I delitti del bel farmacista nella Sicilia patriarcale dell’800, tra vendetta e morte secondo Camilleri

I delitti del bel farmacista nella Sicilia patriarcale dell’800, tra vendetta e morte secondo Camilleri

Una Sicilia patriarcale, legata alla terra, alla “roba”, con una aristocrazia che deve conservare i suoi privilegi. Un farmacista, arrivato nella Vigata del 1880, rimette tutto in discussione, cerca il suo riscatto sociale ma alla fine paga per i suoi delitti con la morte. “La stagione della caccia” non delude e soprattutto esalta ancora una volta il senso narrativo di Andrea Camilleri, al cui racconto attinge a piene mani l’anglo-siculo Roan Johnson. Fofò La Matina, giovane farmacista tenebroso, arriva nella piazza di Vigata, nella magnifica ricostruzione della Loggia del Sinatra di S. Maria Maggiore ad Ispica, che farà da sfondo a tutto il racconto, e da qui comincia la sua silenziosa ma scientifica vendetta. Una storia di riscatto perché il farmacista nell’ottima interpretazione di Francesco Scianna, ha un piano preciso e comincia ad attuarlo liquidando capostipite e discendenti dei Peluso di Torre Venerina, famiglia aristocratica, proprietari terrieri e vittime inconsapevoli della loro stessa condizione sociale. Camilleri sembra tradire un debito con il Mastro Don Gesualdo di Giovanni Verga anche se il suo racconto ha una tragicità diversa. E’ fatta di vendetta e di morte che alla fine estinguerà di fatto tutta la famiglia Peluso per consentire al farmacista di sposare quella ragazzina che ammirava da garzone sul balcone del palazzo nobiliare e che al tempo sembrava irraggiungibile.

Nell’intreccio Camilleri, che a ragione parla di romanzo storico e non poliziesco, inserisce i tanti motivi che hanno reso la storia siciliana complicata ed unica. Un’aristocrazia che ama riprodursi al suo interno e non si apre e che ha bisogno del “figlio masculu” per darsi una continuità, il mito della terra e comunque di quella “roba”, fatta di palazzi e possedimenti, che alla fine sono la vera essenza della vita.

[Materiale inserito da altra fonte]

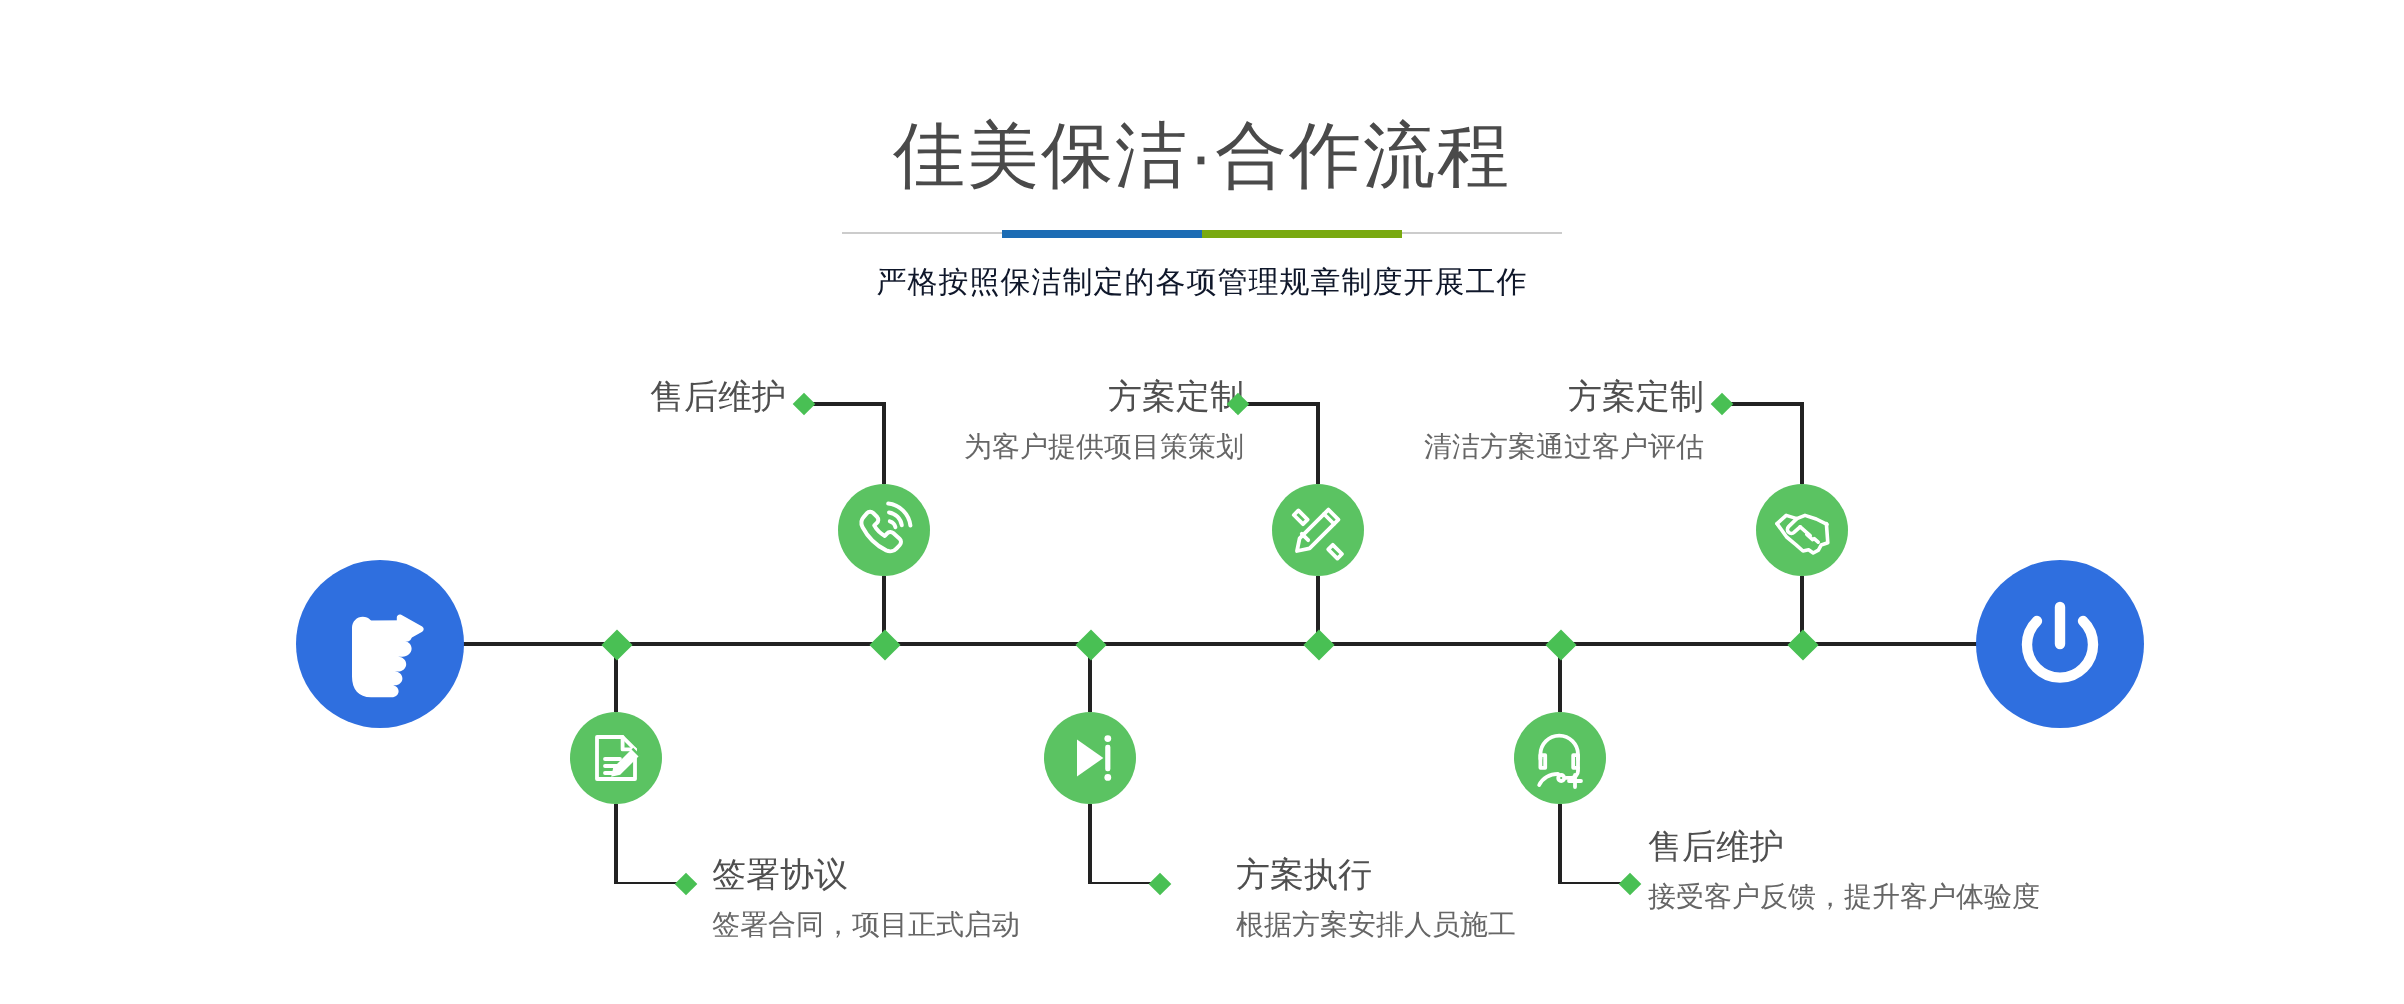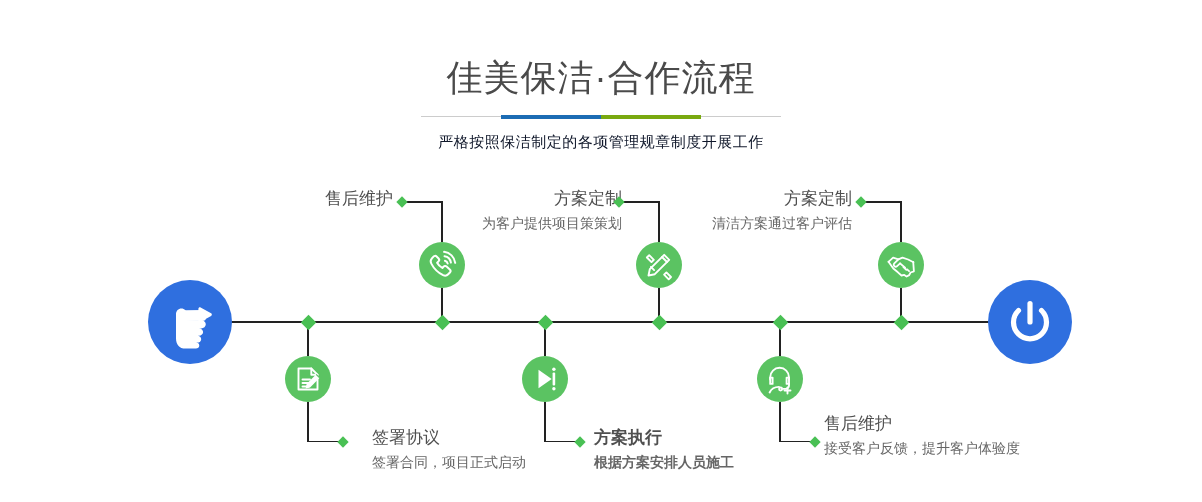--- a/index.html
+++ b/index.html
@@ -217,21 +217,21 @@
         </g>
         <g fill="#ffffff">
           <path d="M31.2 18.3l3.5 3.5-9.6 9.6-4.5 1 1-4.5z"></path>
         </g>
         <path d="M31.2 18.3l3.5 3.5" stroke="#5bc362" stroke-width="1.2" fill="none"></path>
       </svg>
     </div>
     <div class="leader-v" style="left:307.2px; top:402px; height:40px;"></div>
     <div class="leader-h" style="left:307.2px; top:440.5px; width:36px;"></div>
     <div class="tip" style="left:339px; top:437.5px;"></div>
-    <div class="label below" style="left:372px; top:427px;">
+    <div class="label below" style="left:356px; top:427px;">
       <span class="l-title">签署协议</span>
       <span class="l-desc">签署合同，项目正式启动</span>
     </div>
 
     <div class="diamond" style="left:436.5px; top:316.5px;"></div>
     <div class="stem" style="left:441.2px; top:288px; height:34px;"></div>
     <div class="node-circle" style="left:419px; top:242px;">
       <svg viewBox="0 0 46 46" aria-hidden="true">
         <g fill="none" stroke="#ffffff" stroke-width="2" stroke-linecap="round" stroke-linejoin="round">
           <path d="M17.6 14.5c-0.9-0.9-2.3-0.8-3.1 0.1l-1.6 1.8c-1.3 1.4-1.5 3.5-0.6 5.2 2.6 5 6.8 9.1 11.8 11.6 1.7 0.8 3.8 0.5 5.1-0.9l1.7-1.8c0.8-0.9 0.8-2.3-0.1-3.1l-3.2-2.9c-0.9-0.8-2.2-0.7-3 0.2l-1.2 1.3c-2.2-1.3-4.1-3.1-5.3-5.3l1.3-1.2c0.9-0.8 1-2.1 0.2-3z"></path>
@@ -256,21 +256,21 @@
           <path d="M16.5 13.8l13.2 9.2-13.2 9.2z"></path>
           <rect x="30.6" y="16.4" width="2.6" height="13.2" rx="1.1"></rect>
           <circle cx="31.9" cy="13.3" r="1.7"></circle>
           <circle cx="31.9" cy="32.7" r="1.7"></circle>
         </g>
       </svg>
     </div>
     <div class="leader-v" style="left:544.2px; top:402px; height:40px;"></div>
     <div class="leader-h" style="left:544.2px; top:440.5px; width:36px;"></div>
     <div class="tip" style="left:576px; top:437.5px;"></div>
-    <div class="label below" style="left:594px; top:427px;font-weight:bold;">
+    <div class="label below" style="left:618px; top:427px;">
       <span class="l-title">方案执行</span>
       <span class="l-desc">根据方案安排人员施工</span>
     </div>
 
     <div class="diamond" style="left:653.5px; top:316.5px;"></div>
     <div class="stem" style="left:658.2px; top:288px; height:34px;"></div>
     <div class="node-circle" style="left:636px; top:242px;">
       <svg viewBox="0 0 46 46" aria-hidden="true">
         <g fill="none" stroke="#ffffff" stroke-width="1.9" stroke-linejoin="round" stroke-linecap="round">
           <path d="M28.2 12.8l5 5-14.4 14.4-6.3 1.3 1.3-6.3z"></path>

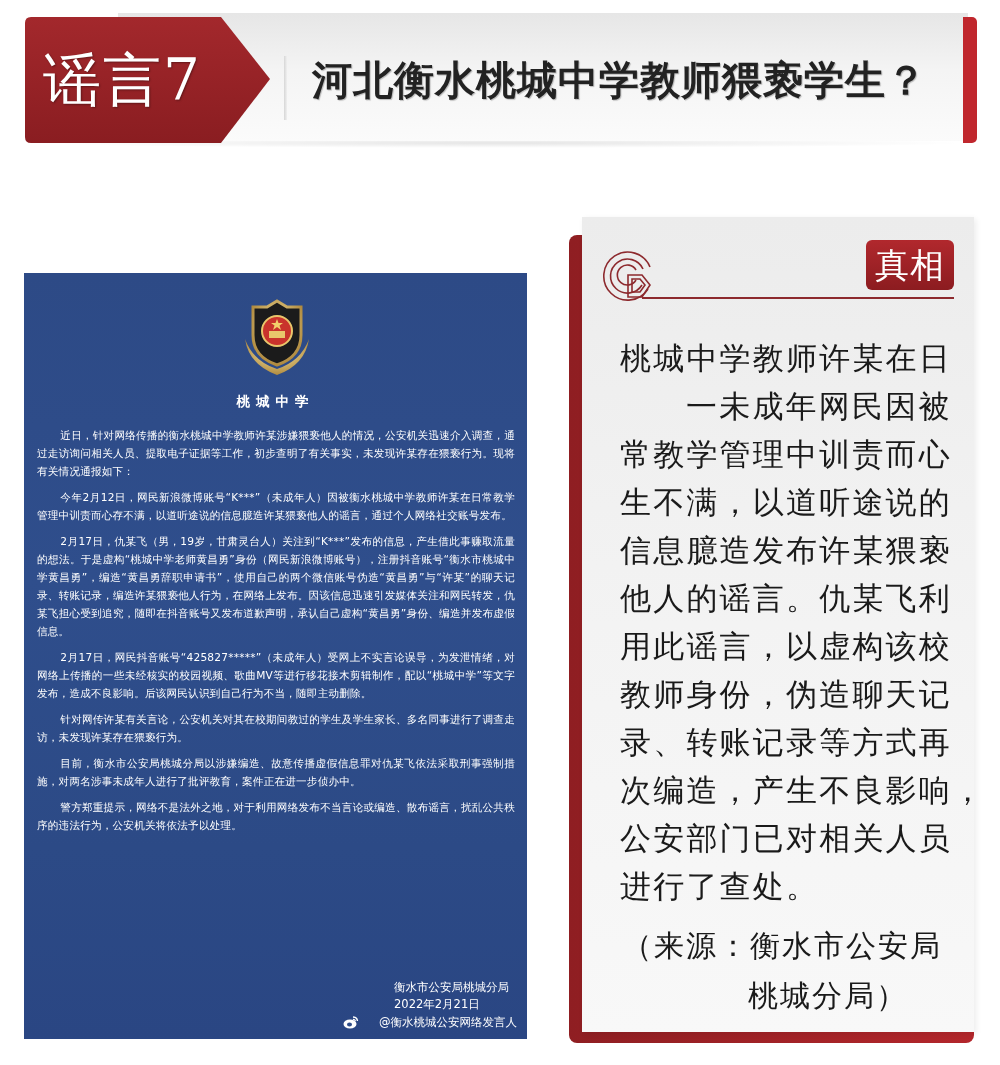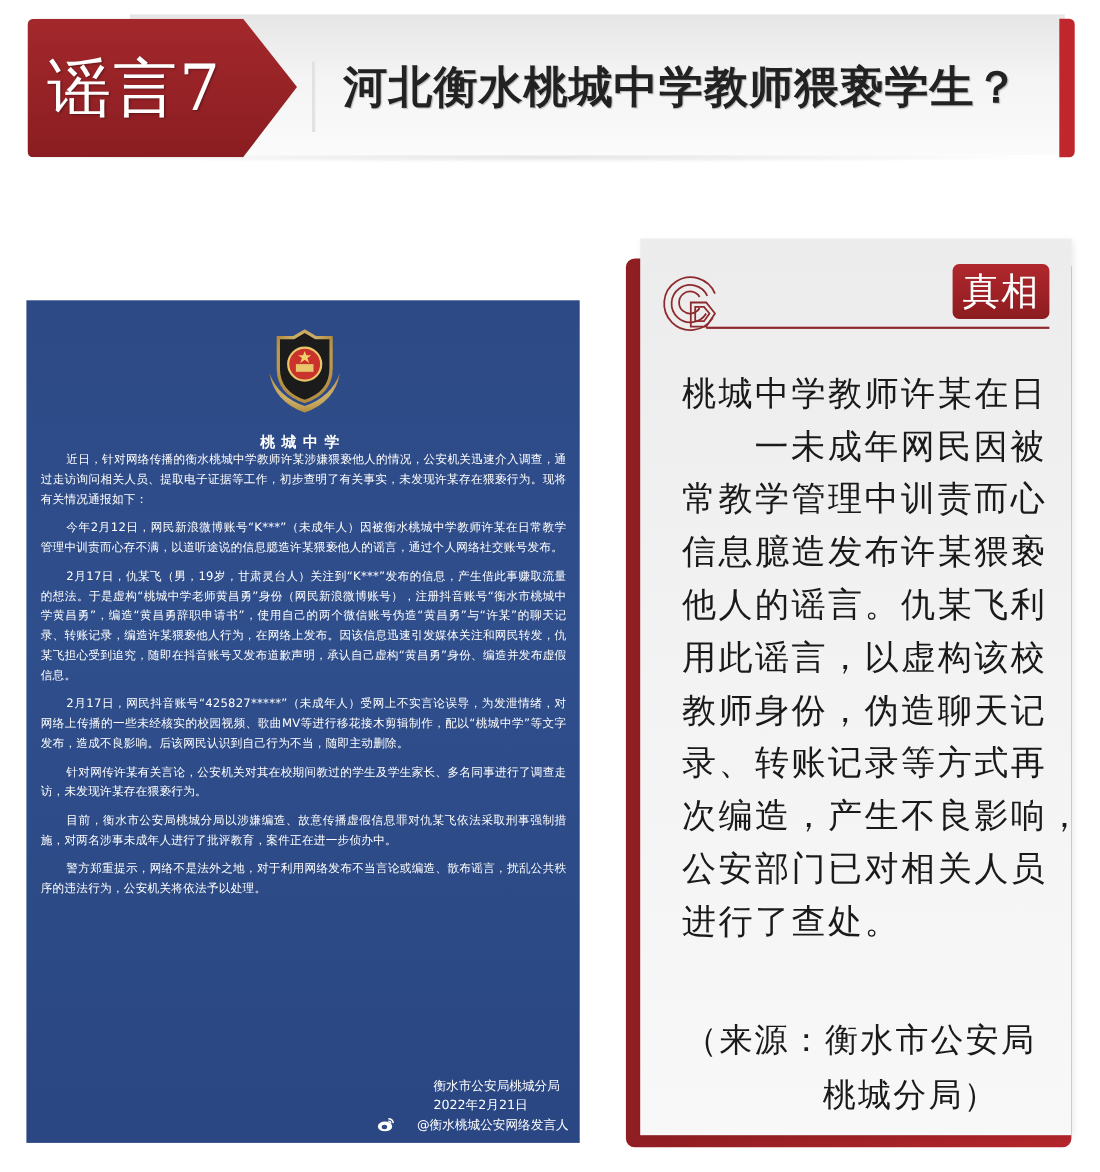--- a/index.html
+++ b/index.html
@@ -48,21 +48,21 @@
     position:absolute; left:24px; top:273px; width:503px; height:766px;
     background:linear-gradient(180deg,#2d4a86 0%,#2f4e8c 40%,#2c4a86 75%,#2a4683 100%);
     color:#ffffff;
   }
   .emblem { position:absolute; left:215px; top:26px; width:76px; height:78px; }
   .notice-title {
     position:absolute; left:0; width:100%; top:120px; text-align:center;
     font-size:13.5px; font-weight:bold; letter-spacing:6px;
   }
   .notice-body {
-    position:absolute; left:13px; top:136px; width:478px;
+    position:absolute; left:13px; top:153px; width:478px;
     font-size:10.6px; line-height:18px; letter-spacing:0.2px;
   }
   .notice-body p { margin:0 0 8px 0; text-indent:2.2em; text-align:justify; }
   .notice-sign {
     position:absolute; right:18px; top:706px; 
     font-size:11.5px; line-height:17px;
   }
   .notice-weibo {
     position:absolute; right:10px; top:742px; font-size:11.5px; line-height:14px;
     display:flex; align-items:flex-start; gap:20px;
@@ -171,20 +171,21 @@
     <path d="M30 30 H44 L52 40 L44 52 L30 52 Z"></path>
     <path d="M34 34 H42 L47 40 L42 47 L34 47 Z"></path>
   </g>
 </svg>
 <div class="truth-badge">真相</div>
 <div class="truth-line"></div>
 <div class="truth-body">
   <div class="line">桃城中学教师许某在日</div>
   <div class="line" style="padding-left:66px">一未成年网民因被</div>
   <div class="line">常教学管理中训责而心</div>
+  <div class="line">生不满，以道听途说的</div>
   <div class="line">信息臆造发布许某猥亵</div>
   <div class="line">他人的谣言。仇某飞利</div>
   <div class="line">用此谣言，以虚构该校</div>
   <div class="line">教师身份，伪造聊天记</div>
   <div class="line">录、转账记录等方式再</div>
   <div class="line">次编造，产生不良影响，</div>
   <div class="line">公安部门已对相关人员</div>
   <div class="line">进行了查处。</div>
 </div>
 <div class="truth-source">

Fofò La Matina scardina un ordine consolidato, sconvolge la vita di Vigata, e raggiunge il suo obiettivo ma, come accade nella migliore narrativa di Camilleri, il protagonista mostra il suo volto umano, la sua compassione, il suo turbamento e confessa i suoi delitti pur non dovendolo. E’ il riscatto del vinto che paga, tuttavia, con la fucilazione.